En el casco antiguo de la ciudad de Jaén existía, desde el siglo XV, un gran hospital llamado de San Juan de Dios. Gracias a las donaciones particulares y al patronazgo del Concejo Municipal, esta institución sanitaria, llegó a ser con el transcurso del tiempo, uno de los hospitales más longevos dentro de la historia española, y el de mayor solera en Jaén. Durante varios siglos obtuvo el mérito y honor de constituirse en un verdadero modelo asistencial que logró difundirse por todo el ámbito de la monarquía española.

Cuando en 1973 todas sus instalaciones fueron trasladadas al nuevo y moderno Centro Hospitalario Princesa Sofía de España, el benemérito antiguo Hospital de San Juan de Dios quedó incomprensiblemente abandonado, expuesto al robo y pillaje, y casi arruinado. Por fortuna, en 1992, el entonces Presidente de la Diputación Provincial, D. Cristóbal López Carvajal, en nombre de la Corporación, asumió con interés el problema de una adecuada y definitiva sede para el I.E.G. mediante la costosa restauración del viejo hospital.
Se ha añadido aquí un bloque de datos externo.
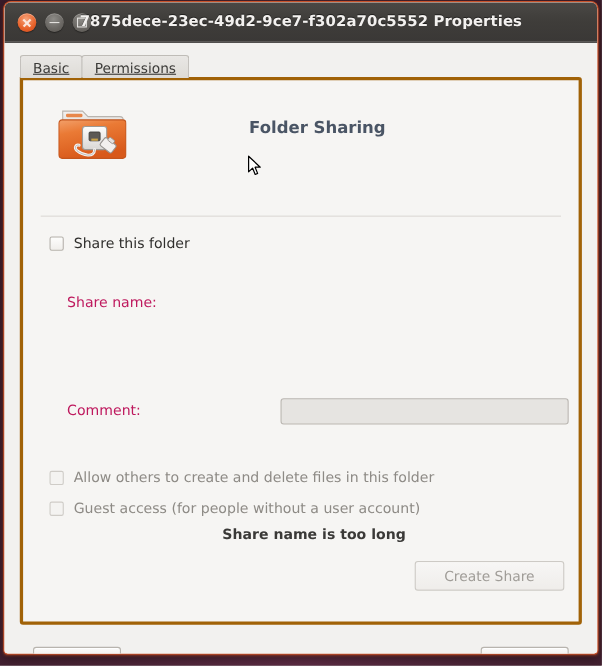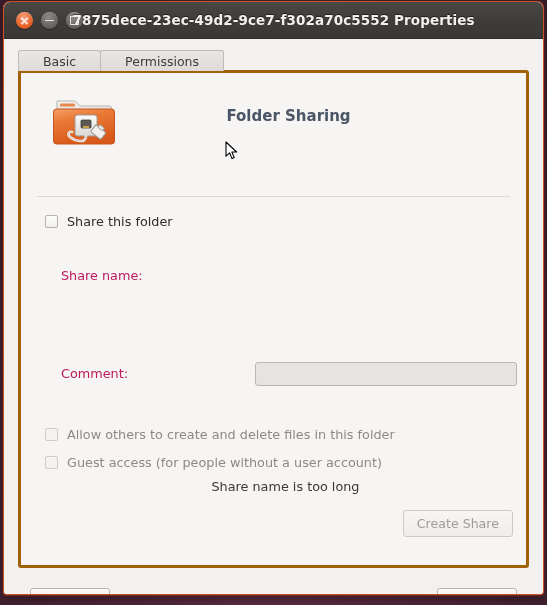"Basic" .tab { padding: 0 24px -> 0 11px; text-decoration: none -> underline }
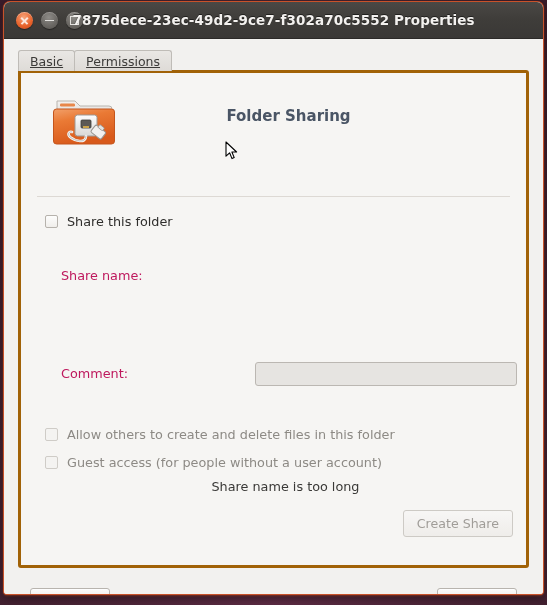"Share name is too long" #status-message { font-weight: normal -> bold }
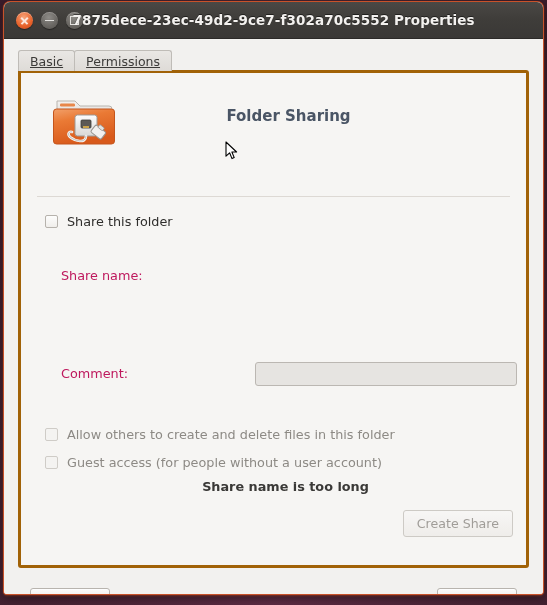"Create Share" #create-share-button { padding: 0 13px -> 0 26px }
El proyecto se confía al Doctor Arquitecto D. Luis Berges Roldán, consejero del I.E.G., Arquitecto Municipal-Jefe, en el Ayuntamiento de Jaén, especialista en restauraciones arquitectónicas por la Dirección General de Bellas Artes, y medalla de honor del premio Europa Nostra por la recuperación del Palacio de Villardompardo y los Baños Árabes en Jaén.

Alrededor de un ajardinado patio renacentista, con arcos sostenidos por columnas pétreas toscanas en el claustro bajo, y jónicas en el superior, se hallan situados el paraninfo (antigua capilla de 1771, reedificada tras el incendio de 1916), el archivo y biblioteca con sala para investigadores y café-bar en el artístico sótano; en la galería encristalada de la primera planta están colocados el despacho de la dirección, salas de exposiciones, gerencia, secretaría general y sala de reuniones; en la segunda última planta, despachos y salas para conferencias y reuniones.